Model Based Design
Improved productivity and higher quality for electronic computing systems
More than ever, today’s electronic computing systems are composed of large numbers of interconnected, communicating processes—from the massive web of interconnected compute elements in an FPGA System-On-Chip (SoC), to the multiple cores in a CPU, to the networked elements of a computing cloud. Hardware, software, algorithms, networks, and cyber-physical systems can all be modeled in this way. Implementing these concurrent, often real-time, systems requires the careful design and use of mechanisms to control how the processes communicate as well as how and when they execute (e.g., threads, mutexes, semaphores, hardware signals, enables, clocks, etc.). However, the complexity of such systems can quickly outgrow the capabilities of even the most skilled programmer or team when using these manual techniques. It becomes difficult or impossible to reason about, analyze, validate, verify, or otherwise prove that these systems are free from defects. As a result, creating complex, highly-parallel electronic computing machines suffers from low productivity, low portability, high cost, limited code-reuse, hidden defects, and long development, verification and upgrade cycles.

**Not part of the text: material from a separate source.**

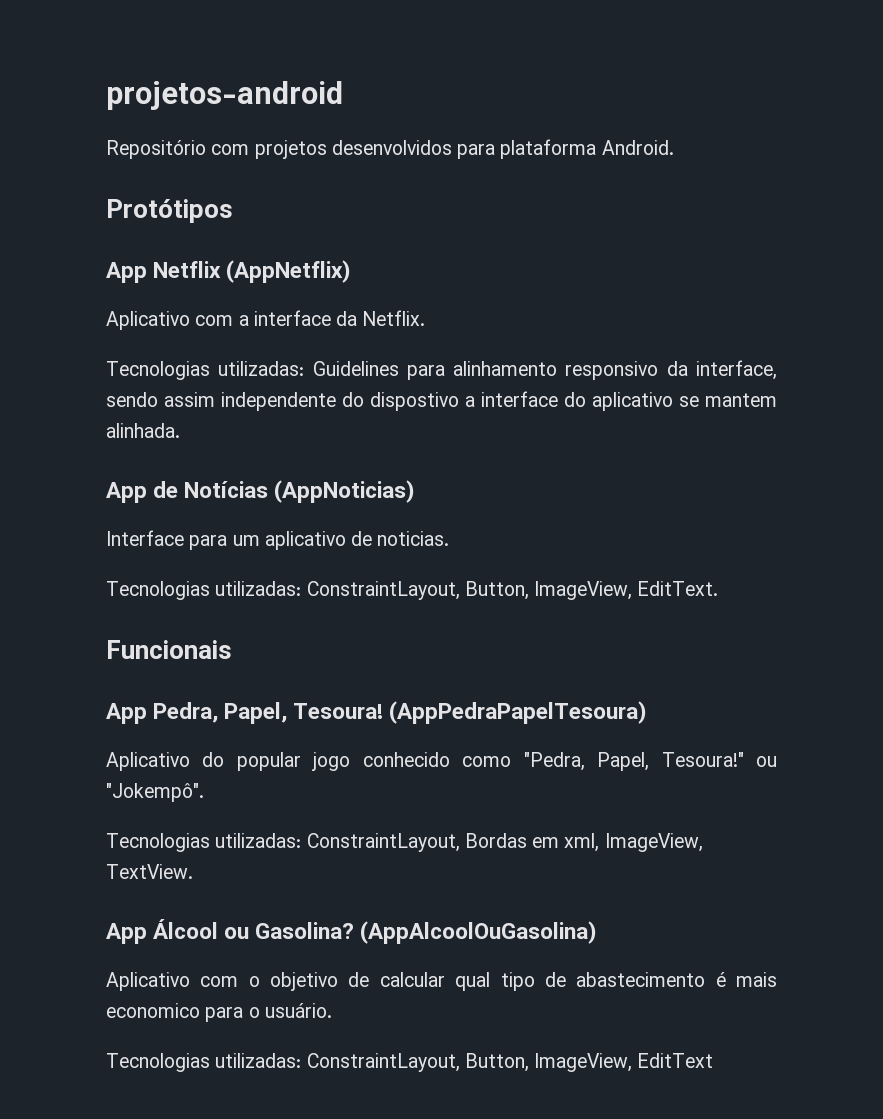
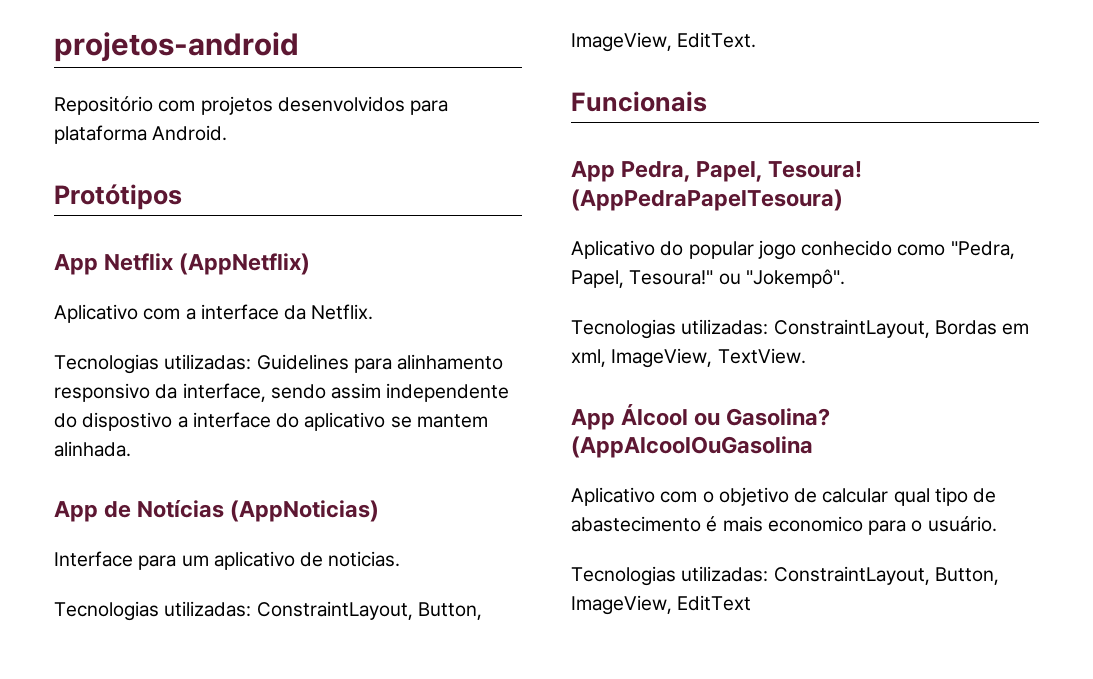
[360,921,598,944] (AppAlcoolOuGasolina) -> [571,436,813,458] (AppAlcoolOuGasolina

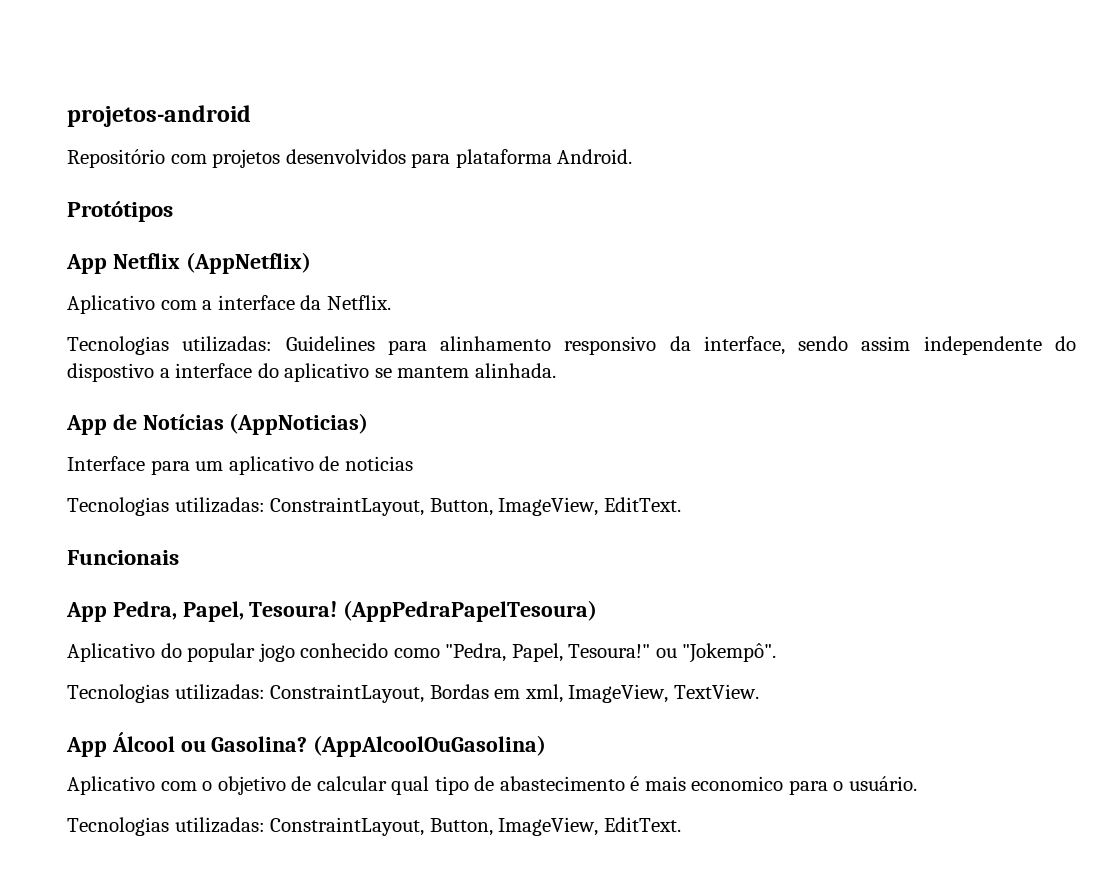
[328,551,401,567] noticias. -> [344,456,413,471] noticias
[571,436,813,458] (AppAlcoolOuGasolina -> [313,735,547,757] (AppAlcoolOuGasolina)
[677,595,752,611] EditText -> [603,817,681,832] EditText.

Benefits of Model Based Design
Model based design methodologies can greatly improve the quality of complex electronic systems while drastically reducing the time required to develop and verify them. The key to successfully leveraging model based methodologies is to select an appropriate level of design abstraction and the proper set of semantic rules for the problem at hand. The level of abstraction should be high enough to improve productivity and the semantic rules expressive enough to model and validate the systems of interest. On the other hand, the level of abstraction should be low enough, and the semantic rules restrictive enough, to enable formal analysis, optimization, and transformation of the model. When these requirements are balanced properly, tools are enabled to generate hardware and software automatically on the target processor(s) of interest (e.g. CPU, DSP, FPGA, GPU). This also allows automatic generation verification tests to demonstrate that the implementation matches the behavior of the validation model.